* Task prompt *
Repeat exactly, and only, the lines of the entries below from the one with "width:885px; height:33px; background:#8b5cf6;" through the one with "display:flex; flex-direction:column; line-height:1.05;", both ends included.

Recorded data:
___

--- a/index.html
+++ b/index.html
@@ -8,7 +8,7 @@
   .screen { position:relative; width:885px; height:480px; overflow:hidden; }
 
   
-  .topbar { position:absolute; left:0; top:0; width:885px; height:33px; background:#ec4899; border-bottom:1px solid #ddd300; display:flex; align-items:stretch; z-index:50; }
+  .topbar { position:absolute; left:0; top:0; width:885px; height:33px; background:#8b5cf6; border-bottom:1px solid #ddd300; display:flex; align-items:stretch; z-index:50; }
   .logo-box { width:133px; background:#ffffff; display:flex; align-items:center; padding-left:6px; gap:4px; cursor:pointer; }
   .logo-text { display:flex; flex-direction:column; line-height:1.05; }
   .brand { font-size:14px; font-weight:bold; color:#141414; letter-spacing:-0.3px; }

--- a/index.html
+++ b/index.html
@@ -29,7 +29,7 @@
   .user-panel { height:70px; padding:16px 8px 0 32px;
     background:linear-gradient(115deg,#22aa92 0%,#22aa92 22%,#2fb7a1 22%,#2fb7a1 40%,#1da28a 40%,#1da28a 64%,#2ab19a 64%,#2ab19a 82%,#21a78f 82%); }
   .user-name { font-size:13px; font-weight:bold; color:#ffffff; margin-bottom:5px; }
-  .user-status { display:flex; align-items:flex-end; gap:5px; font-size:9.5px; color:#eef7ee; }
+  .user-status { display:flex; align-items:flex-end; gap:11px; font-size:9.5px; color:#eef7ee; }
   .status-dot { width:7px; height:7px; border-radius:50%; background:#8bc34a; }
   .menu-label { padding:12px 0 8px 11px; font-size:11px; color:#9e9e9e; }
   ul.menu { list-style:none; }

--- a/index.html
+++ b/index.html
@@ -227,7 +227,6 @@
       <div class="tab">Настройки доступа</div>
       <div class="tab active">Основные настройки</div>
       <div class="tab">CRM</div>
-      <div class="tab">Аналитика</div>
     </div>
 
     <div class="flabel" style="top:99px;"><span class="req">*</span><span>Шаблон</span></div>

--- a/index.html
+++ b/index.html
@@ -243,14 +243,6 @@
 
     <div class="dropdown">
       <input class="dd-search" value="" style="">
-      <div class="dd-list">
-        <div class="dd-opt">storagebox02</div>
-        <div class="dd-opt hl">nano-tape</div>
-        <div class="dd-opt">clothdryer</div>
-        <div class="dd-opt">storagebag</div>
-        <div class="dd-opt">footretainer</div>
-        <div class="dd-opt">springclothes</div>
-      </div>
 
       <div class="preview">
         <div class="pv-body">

___

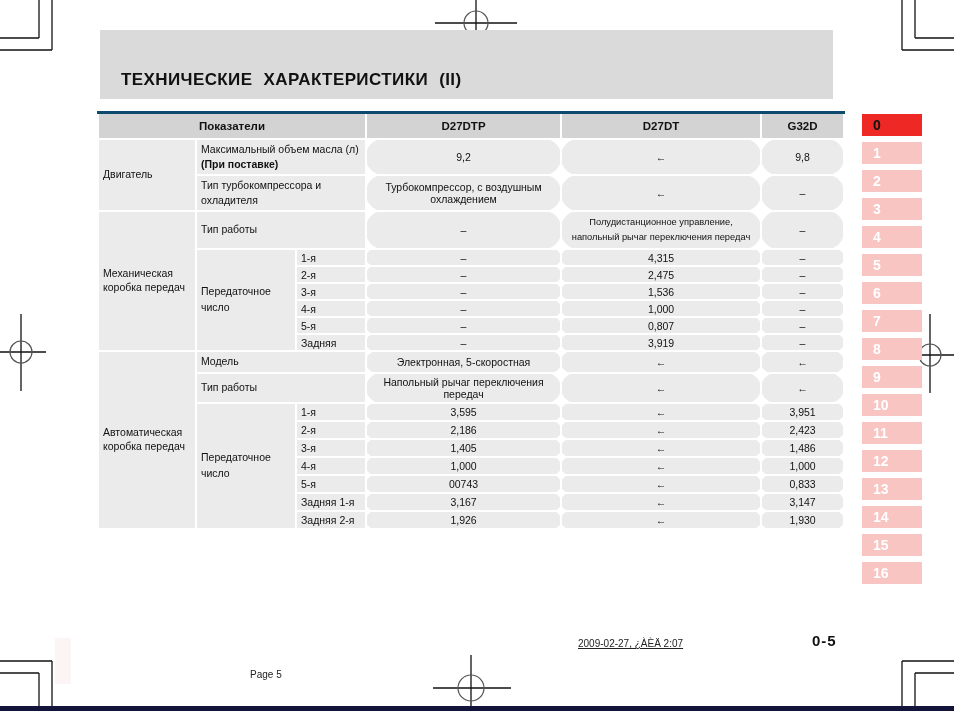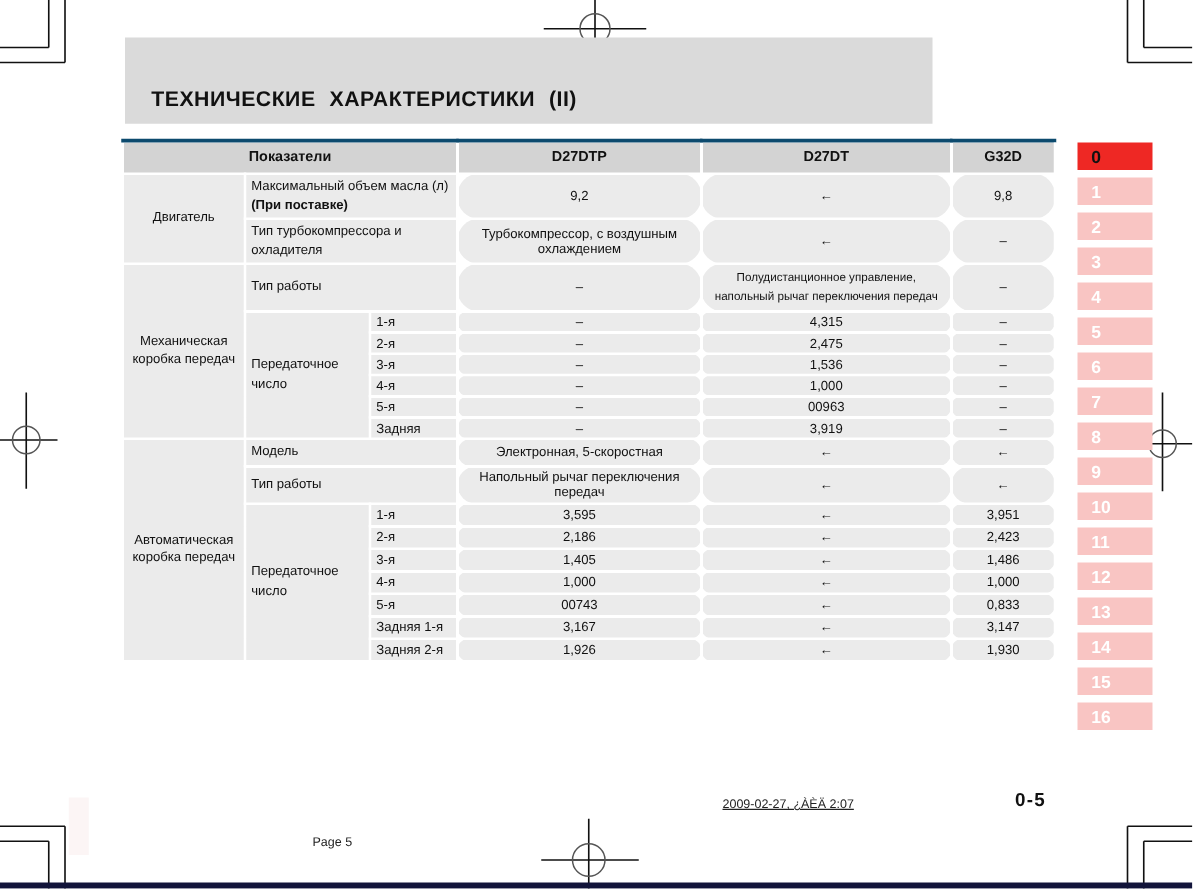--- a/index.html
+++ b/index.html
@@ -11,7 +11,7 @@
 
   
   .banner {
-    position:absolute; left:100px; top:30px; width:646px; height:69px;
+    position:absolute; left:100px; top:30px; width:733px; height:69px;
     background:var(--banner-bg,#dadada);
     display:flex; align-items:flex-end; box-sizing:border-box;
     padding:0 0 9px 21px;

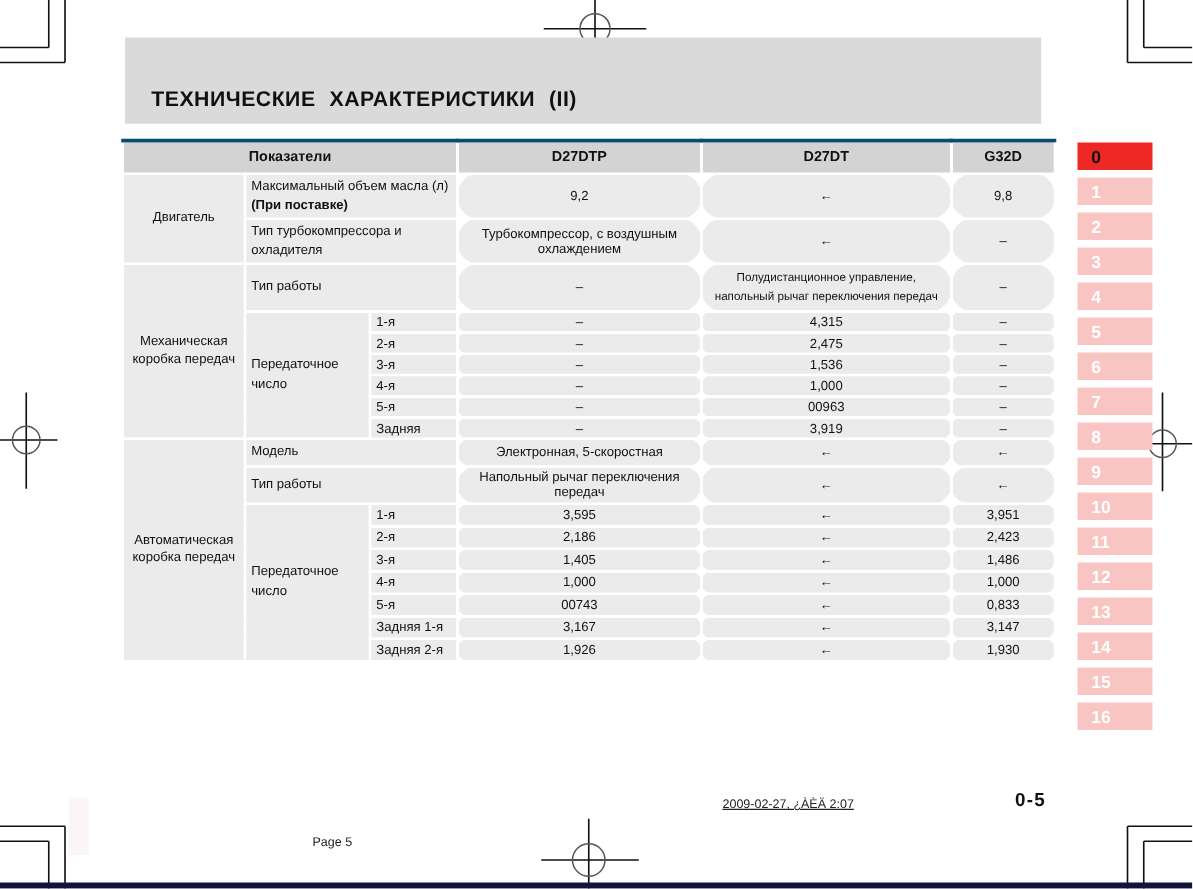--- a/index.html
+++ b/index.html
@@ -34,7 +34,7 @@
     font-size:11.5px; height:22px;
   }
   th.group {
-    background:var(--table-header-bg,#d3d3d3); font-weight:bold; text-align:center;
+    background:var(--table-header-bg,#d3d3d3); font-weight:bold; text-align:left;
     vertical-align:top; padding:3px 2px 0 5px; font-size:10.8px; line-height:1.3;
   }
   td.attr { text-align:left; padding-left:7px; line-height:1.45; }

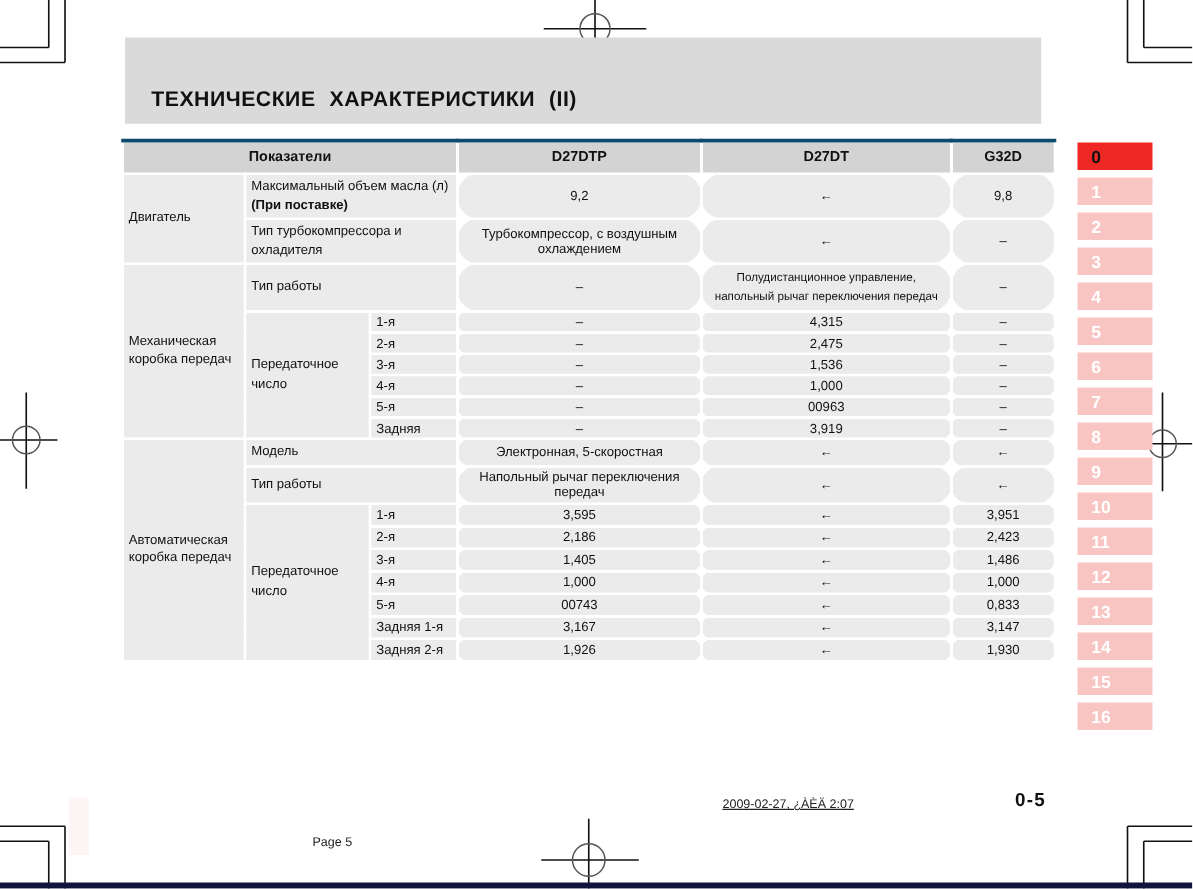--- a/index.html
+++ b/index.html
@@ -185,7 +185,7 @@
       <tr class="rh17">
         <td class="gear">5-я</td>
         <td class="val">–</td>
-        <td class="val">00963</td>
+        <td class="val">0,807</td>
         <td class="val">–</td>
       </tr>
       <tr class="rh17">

___

* Solved problem *
+  .topbar { position:absolute; left:0; top:0; width:885px; height:33px; background:#8b5cf6; border-bottom:1px solid #ddd300; display:flex; align-items:stretch; z-index:50; }
   .logo-box { width:133px; background:#ffffff; display:flex; align-items:center; padding-left:6px; gap:4px; cursor:pointer; }
   .logo-text { display:flex; flex-direction:column; line-height:1.05; }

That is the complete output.